Dave Pollard's environmental philosophy, creative works, business papers and essays. In search of a better way to live and make a living, and a better understanding of how the world really works.
Every year at this time we get to read/hear/see some of the best commencement speeches
to graduating classes. Some of them are quite inspiring, but what
interests me is that, after years of supposed 'education', graduates
get to hear advice, rather than information or knowledge.
If
I had 30 minutes to address a graduating class I would resolve to
actually try to impart some knowledge, rather than advice. Personally,
I only take advice from people who know me, and who I trust, so I don't
think giving it to a bunch of restless strangers is, in the long run,
very useful.
When I mentioned this to a friend, she asked me:
If you had 30 minutes to teach (rather than preach to) a graduating class, what would you teach them?
In
the past year I have learned so much that I would answer this question
much differently today than I would have at any previous point in my
life. What I would do would be to show them how the world really is,
and I would do it entirely with data presented in graphical format.

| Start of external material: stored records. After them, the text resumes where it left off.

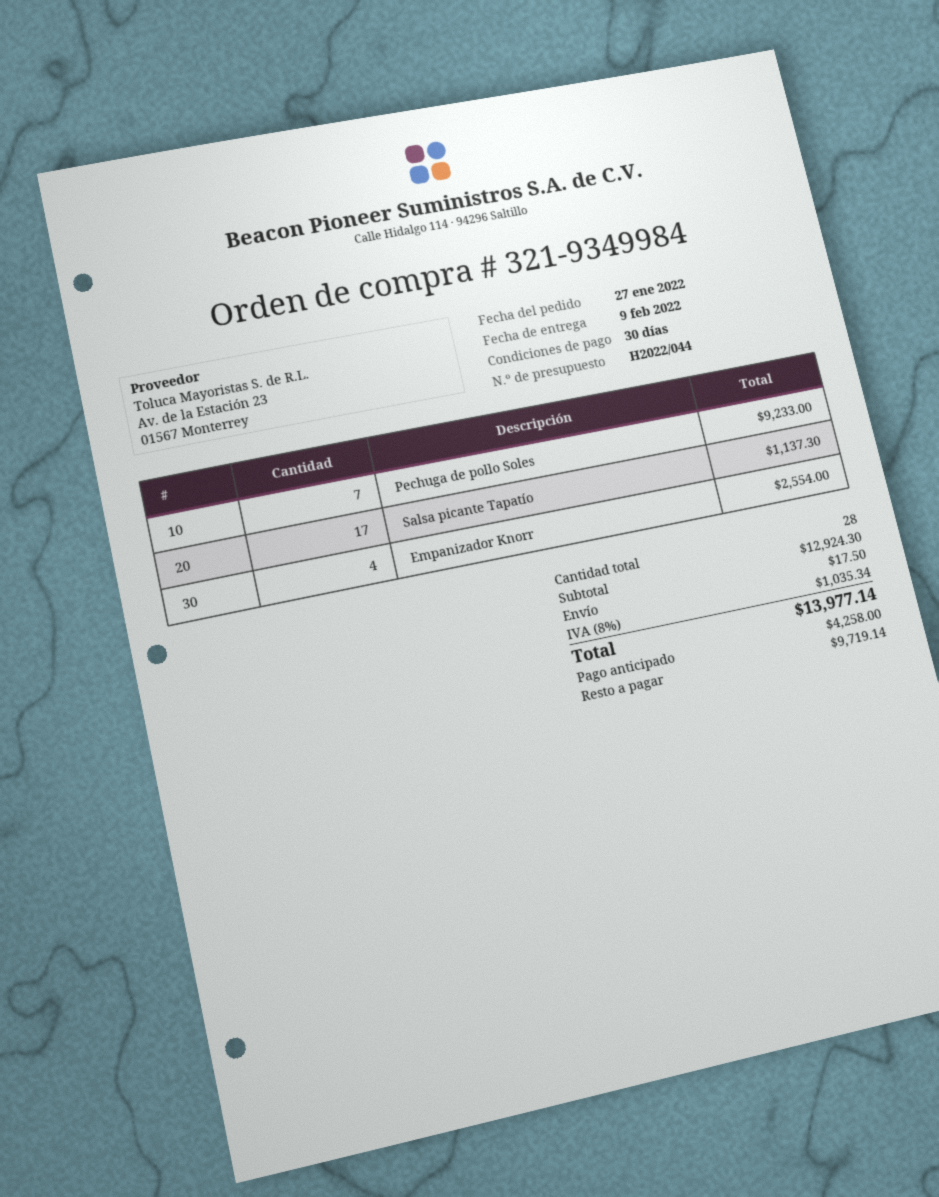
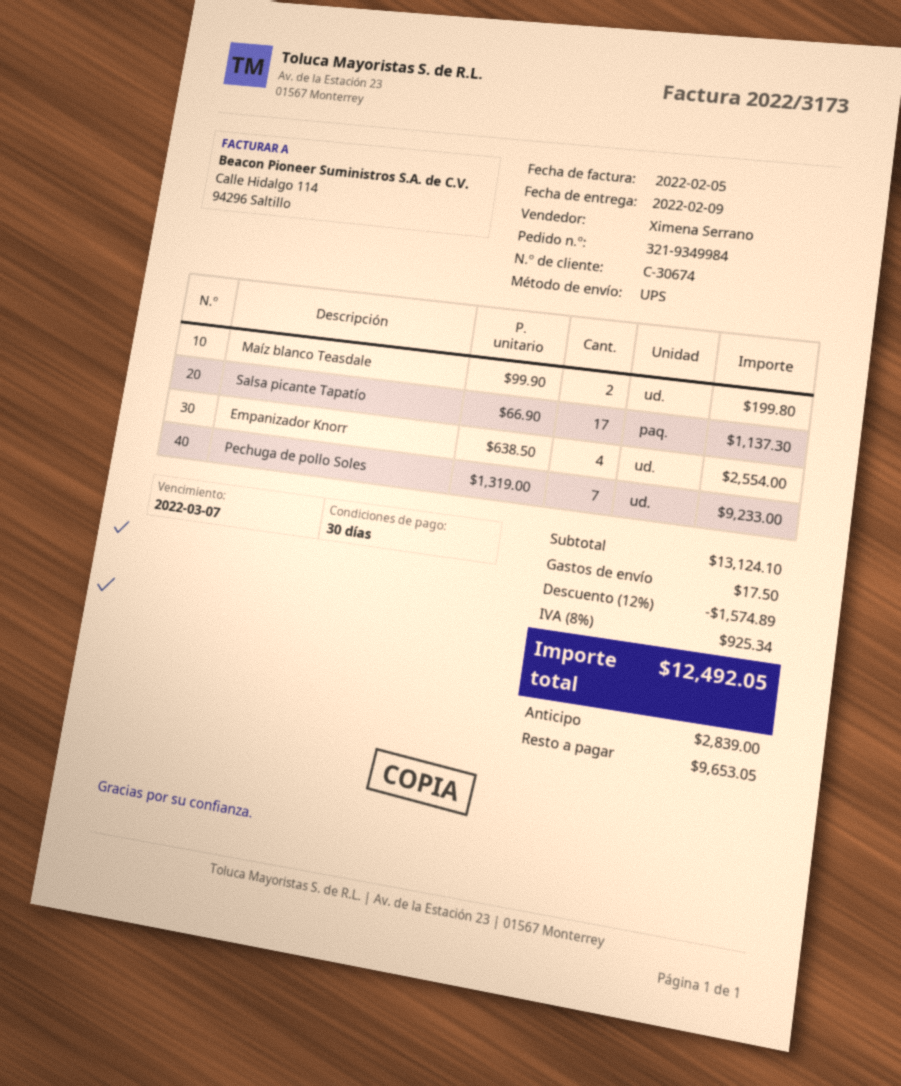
Maíz blanco Teasdale: none -> 2 for 199.80
subtotal: 12924.30 -> 13124.10
discount: none -> 12% = 1574.89
tax: 8% = 1035.34 -> 8% = 925.34
total: 13977.14 -> 12492.05
deposit: 4258.00 -> 2839.00
balance: 9719.14 -> 9653.05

I would not interpret it, or tell them what it meant. I would let the
facts speak for themselves, and trust them to be smart enough to figure
out how to act on it. My objective would be to infuriate them, provoke
them to say (as graduate students have told me on more than one
occasion): Why didn't anyone tell me this before; why don't they teach this in school?
Here are some of the data I would show them:
Large corporations have, for years, been eliminating more jobs than they have created, and this trend is accelerating. The data
supporting this (for the US) are shown above. Just to keep even with
growth in the labour force, the US needs to create 150,000 net new jobs
per month, and Canada needs to create 20,000.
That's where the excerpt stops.